¡¿Te denegaron una reclamación? A continuación, se incluye información que puede resultarte útil.
Motivos habituales de denegación de reclamaciones
Entre los motivos más comunes de denegación de una reclamación se incluyen los siguientes:
Discrepancia entre el importe de la reclamación y el importe del recibo: el importe cuyo reembolso solicitas no coincide con el importe del pago que figura en el recibo.
Discrepancia entre la fecha de la reclamación y la del recibo: la fecha del gasto y la del recibo no coinciden.
Reclamación presentada fuera del año del plan: el gasto se realizó fuera del año del plan de beneficios.
Falta un recibo o no es válido: la reclamación no incluye un recibo válido.
El gasto no cumple los requisitos: el tipo de gasto o las partidas no cumplen los requisitos del programa de beneficios.
Otros: la empresa o el administrador del plan especificarán el motivo.
Volver a presentar una reclamación corregida
La mayoría de los motivos de denegación pueden solucionarse fácilmente si se presenta una nueva reclamación corregida.
Comunicarse con el servicio de asistencia
Si necesitas más información sobre la denegación de tu reclamación antes de presentar una apelación formal, comunícate con el servicio de asistencia dentro de los plazos de apelación que se indican a continuación.
Plazos para presentar una apelación formal
También tienes derecho a presentar una apelación formal por escrito si te denieguen una reclamación.
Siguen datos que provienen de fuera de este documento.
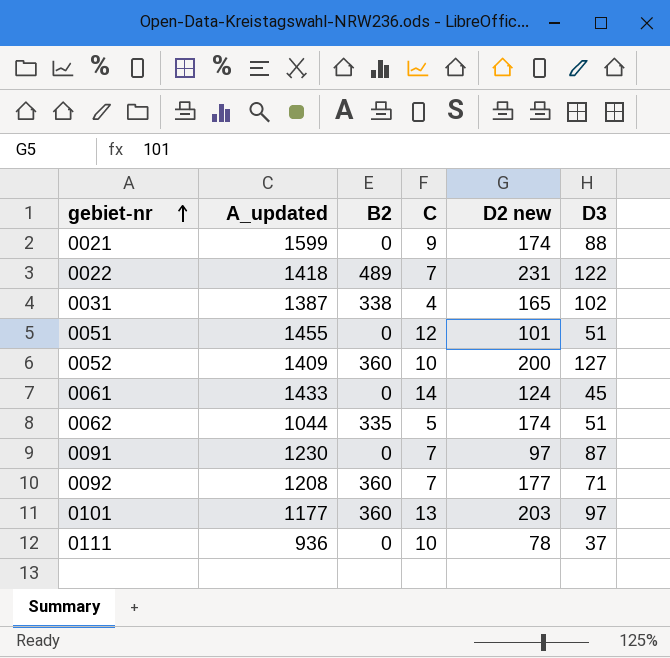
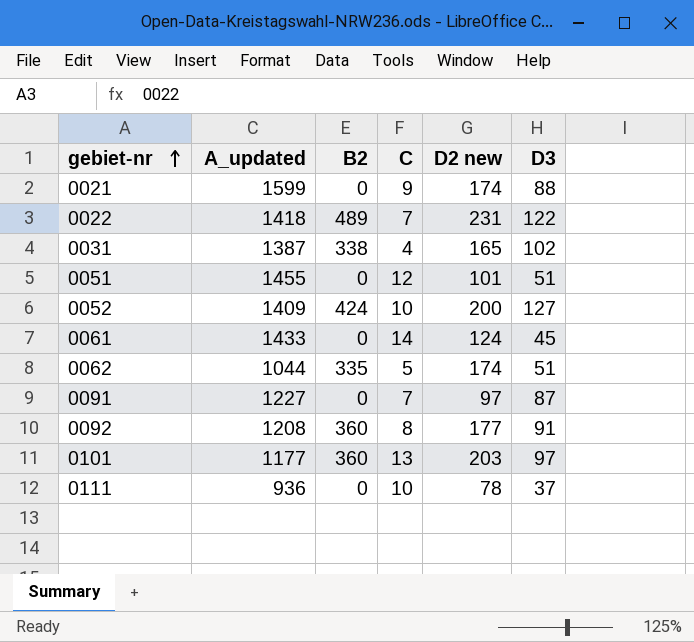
0052 | B2: 360 -> 424
0091 | A_updated: 1230 -> 1227
0092 | C: 7 -> 8
0092 | D3: 71 -> 91

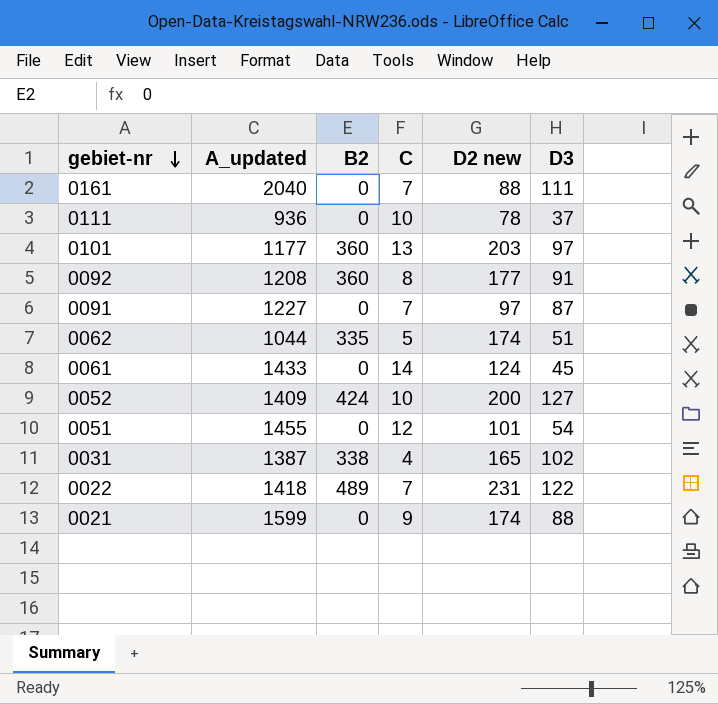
row order: gebiet-nr ascending -> gebiet-nr descending
row 0161: none -> 2040 | 0 | 7 | 88 | 111
0051 | D3: 51 -> 54

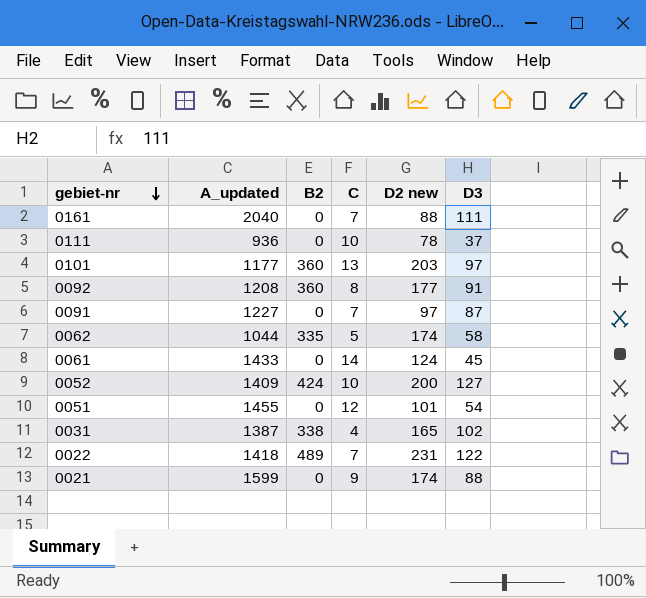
0062 | D3: 51 -> 58

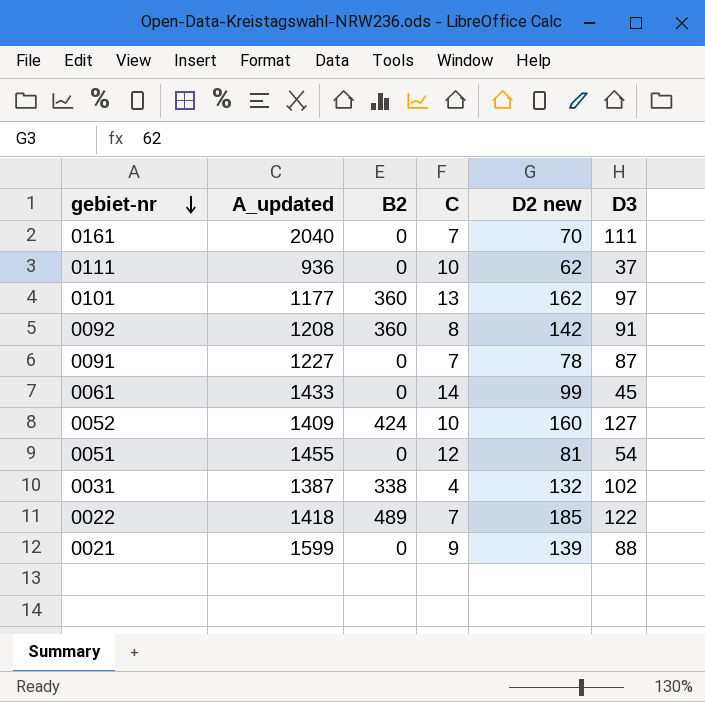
row 0062: 1044 | 335 | 5 | 174 | 58 -> none
0161 | D2 new: 88 -> 70
0111 | D2 new: 78 -> 62
0101 | D2 new: 203 -> 162
0092 | D2 new: 177 -> 142
0091 | D2 new: 97 -> 78
0061 | D2 new: 124 -> 99
0052 | D2 new: 200 -> 160
0051 | D2 new: 101 -> 81
0031 | D2 new: 165 -> 132
0022 | D2 new: 231 -> 185
0021 | D2 new: 174 -> 139

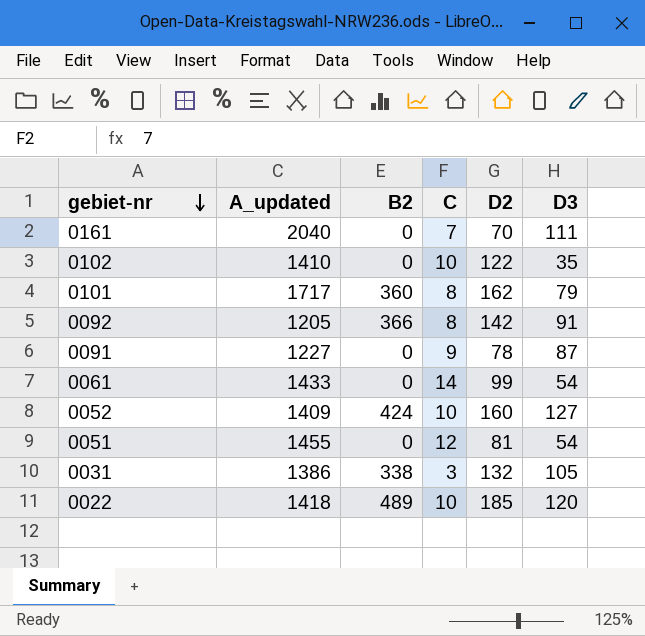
column name: D2 new -> D2
row 0111: 936 | 0 | 10 | 62 | 37 -> none
row 0021: 1599 | 0 | 9 | 139 | 88 -> none
row 0102: none -> 1410 | 0 | 10 | 122 | 35
0101 | A_updated: 1177 -> 1717
0101 | C: 13 -> 8
0101 | D3: 97 -> 79
0092 | A_updated: 1208 -> 1205
0092 | B2: 360 -> 366
0091 | C: 7 -> 9
0061 | D3: 45 -> 54
0031 | A_updated: 1387 -> 1386
0031 | C: 4 -> 3
0031 | D3: 102 -> 105
0022 | C: 7 -> 10
0022 | D3: 122 -> 120

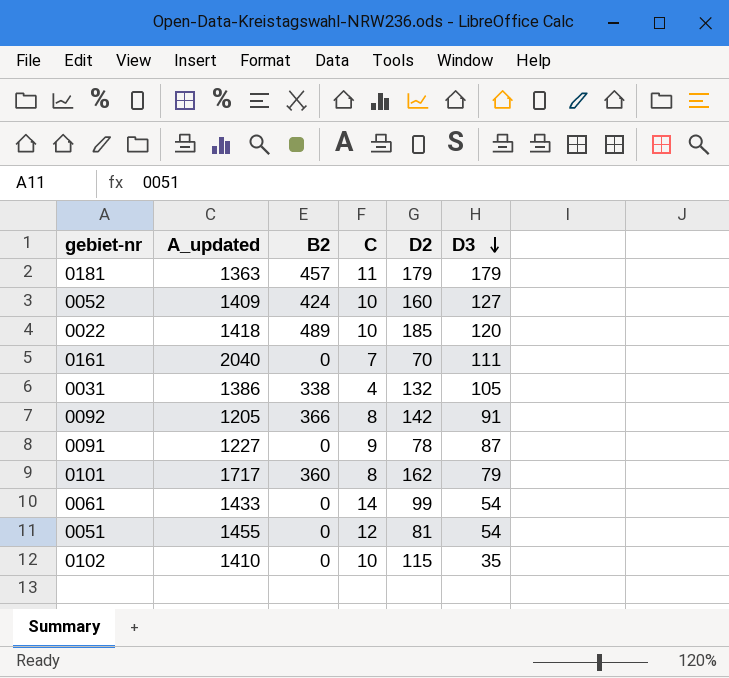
row order: gebiet-nr descending -> D3 descending
row 0181: none -> 1363 | 457 | 11 | 179 | 179
0031 | C: 3 -> 4
0102 | D2: 122 -> 115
Tipo de cuenta de beneficios | Plazo para presentar la apelación | Plazo de respuesta del administrador |
Transporte | 60 días después de recibir la notificación de denegación | En un plazo de 60 días |
DC-FSA | 60 días después de recibir la notificación de denegación | En un plazo de 60 días |
FSA | 180 días después de recibir la notificación de denegación | En un plazo de 60 días |
HRA | 180 días después de recibir la notificación de denegación | En un plazo de 60 días |
LPFSA | 180 días después de recibir la notificación de denegación | En un plazo de 60 días |
LSA | 60 días después de recibir la notificación de denegación | En un plazo de 60 días |
Cómo presentar una apelación formal
Puedes presentar una apelación formal por escrito siguiendo estos pasos:
Envía la solicitud de apelación utilizando el formulario adjunto. Debes enviar la solicitud de apelación dentro del plazo para apelar indicado anteriormente.
El administrador del plan revisará la solicitud de apelación dentro del plazo establecido y te comunicará el resultado de la apelación.
A continuación, se describen algunos aspectos del procedimiento de apelación formal.
La revisión no tendrá en cuenta la decisión inicial.
El cliente o el representante autorizado pueden presentar comentarios por escrito, documentos, registros u otra información relacionada con la reclamación de beneficios y, previa solicitud y de forma gratuita, se proporcionará acceso razonable y copias de todos los documentos, registros y otra información relevante para la reclamación de beneficios.
Los clientes pueden solicitar la identidad de los peritos médicos consultados por el plan en relación con la decisión inicial sobre los beneficios.
En la apelación, se tendrá en cuenta toda la información presentada, independientemente de si se presentó o se tuvo en cuenta en la decisión inicial.
El administrador del plan puede consultar o solicitar la participación de peritos médicos como parte del proceso de resolución de la apelación.